--- ENTRIES PROVIDED Enclosed Below ---
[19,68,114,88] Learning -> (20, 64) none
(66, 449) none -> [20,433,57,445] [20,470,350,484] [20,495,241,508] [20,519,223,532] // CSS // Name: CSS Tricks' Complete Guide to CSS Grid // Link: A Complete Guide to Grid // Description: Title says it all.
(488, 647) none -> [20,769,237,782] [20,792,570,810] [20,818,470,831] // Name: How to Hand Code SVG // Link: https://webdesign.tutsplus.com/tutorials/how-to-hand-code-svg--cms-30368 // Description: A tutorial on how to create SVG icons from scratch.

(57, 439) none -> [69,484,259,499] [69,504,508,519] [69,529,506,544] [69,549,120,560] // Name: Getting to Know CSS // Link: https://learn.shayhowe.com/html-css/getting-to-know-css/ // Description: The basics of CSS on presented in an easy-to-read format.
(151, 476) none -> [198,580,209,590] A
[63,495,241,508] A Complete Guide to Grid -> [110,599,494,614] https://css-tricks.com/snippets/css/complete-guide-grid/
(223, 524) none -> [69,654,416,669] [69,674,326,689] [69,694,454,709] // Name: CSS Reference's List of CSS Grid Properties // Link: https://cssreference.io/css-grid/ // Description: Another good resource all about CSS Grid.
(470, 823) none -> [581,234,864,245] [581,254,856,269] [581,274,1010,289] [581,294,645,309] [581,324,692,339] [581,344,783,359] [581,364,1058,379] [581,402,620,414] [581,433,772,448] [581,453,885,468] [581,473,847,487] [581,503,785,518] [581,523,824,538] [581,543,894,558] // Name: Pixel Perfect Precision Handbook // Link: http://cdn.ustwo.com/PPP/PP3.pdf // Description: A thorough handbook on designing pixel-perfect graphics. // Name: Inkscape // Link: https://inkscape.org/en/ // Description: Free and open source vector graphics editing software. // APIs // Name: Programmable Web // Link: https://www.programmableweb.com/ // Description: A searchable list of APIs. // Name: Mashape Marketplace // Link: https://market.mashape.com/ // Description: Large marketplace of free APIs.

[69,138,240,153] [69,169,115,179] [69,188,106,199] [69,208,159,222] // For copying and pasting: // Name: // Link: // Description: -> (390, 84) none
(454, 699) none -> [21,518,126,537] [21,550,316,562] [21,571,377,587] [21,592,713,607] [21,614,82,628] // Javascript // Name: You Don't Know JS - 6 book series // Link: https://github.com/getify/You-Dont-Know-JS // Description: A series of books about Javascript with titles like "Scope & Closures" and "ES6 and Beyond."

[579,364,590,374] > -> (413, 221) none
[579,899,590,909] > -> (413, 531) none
--- End of Enclosed ENTRIES PROVIDED ---
_AIM OF THE TASK_
A word-for-word transcription of the data above is required.

_SOLUTION TO THE EXERCISE_
[19,68,114,88] Learning -> (20, 64) none
(66, 449) none -> [20,433,57,445] [20,470,350,484] [20,495,241,508] [20,519,223,532] // CSS // Name: CSS Tricks' Complete Guide to CSS Grid // Link: A Complete Guide to Grid // Description: Title says it all.
(488, 647) none -> [20,769,237,782] [20,792,570,810] [20,818,470,831] // Name: How to Hand Code SVG // Link: https://webdesign.tutsplus.com/tutorials/how-to-hand-code-svg--cms-30368 // Description: A tutorial on how to create SVG icons from scratch.

(57, 439) none -> [69,484,259,499] [69,504,508,519] [69,529,506,544] [69,549,120,560] // Name: Getting to Know CSS // Link: https://learn.shayhowe.com/html-css/getting-to-know-css/ // Description: The basics of CSS on presented in an easy-to-read format.
(151, 476) none -> [198,580,209,590] A
[63,495,241,508] A Complete Guide to Grid -> [110,599,494,614] https://css-tricks.com/snippets/css/complete-guide-grid/
(223, 524) none -> [69,654,416,669] [69,674,326,689] [69,694,454,709] // Name: CSS Reference's List of CSS Grid Properties // Link: https://cssreference.io/css-grid/ // Description: Another good resource all about CSS Grid.
(470, 823) none -> [581,234,864,245] [581,254,856,269] [581,274,1010,289] [581,294,645,309] [581,324,692,339] [581,344,783,359] [581,364,1058,379] [581,402,620,414] [581,433,772,448] [581,453,885,468] [581,473,847,487] [581,503,785,518] [581,523,824,538] [581,543,894,558] // Name: Pixel Perfect Precision Handbook // Link: http://cdn.ustwo.com/PPP/PP3.pdf // Description: A thorough handbook on designing pixel-perfect graphics. // Name: Inkscape // Link: https://inkscape.org/en/ // Description: Free and open source vector graphics editing software. // APIs // Name: Programmable Web // Link: https://www.programmableweb.com/ // Description: A searchable list of APIs. // Name: Mashape Marketplace // Link: https://market.mashape.com/ // Description: Large marketplace of free APIs.

[69,138,240,153] [69,169,115,179] [69,188,106,199] [69,208,159,222] // For copying and pasting: // Name: // Link: // Description: -> (390, 84) none
(454, 699) none -> [21,518,126,537] [21,550,316,562] [21,571,377,587] [21,592,713,607] [21,614,82,628] // Javascript // Name: You Don't Know JS - 6 book series // Link: https://github.com/getify/You-Dont-Know-JS // Description: A series of books about Javascript with titles like "Scope & Closures" and "ES6 and Beyond."

[579,364,590,374] > -> (413, 221) none
[579,899,590,909] > -> (413, 531) none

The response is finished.